The answer must consist solely of the lines from the one containing "subtotal: 212.89 -> 211.89" to the end of the entries below, repeated exactly.
-- Materials provided follows --
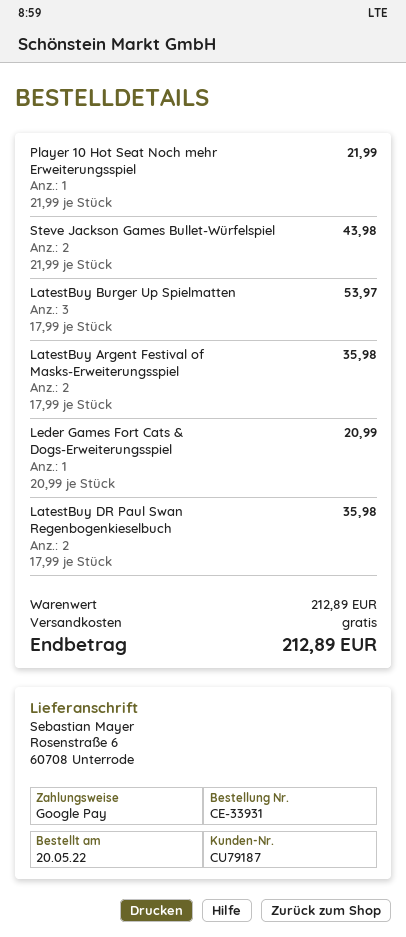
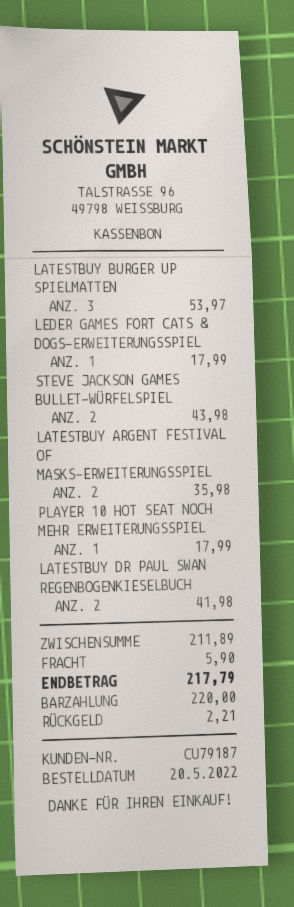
payment method: Google Pay -> cash
Player 10 Hot Seat Noch mehr Erweiterungsspiel: 1 for 21.99 -> 1 for 17.99
Leder Games Fort Cats & Dogs-Erweiterungsspiel: 1 for 20.99 -> 1 for 17.99
LatestBuy DR Paul Swan Regenbogenkieselbuch: 2 for 35.98 -> 2 for 41.98
subtotal: 212.89 -> 211.89
shipping: 0.00 -> 5.90
total: 212.89 -> 217.79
-- Materials provided concluded --
Completed exercise →
subtotal: 212.89 -> 211.89
shipping: 0.00 -> 5.90
total: 212.89 -> 217.79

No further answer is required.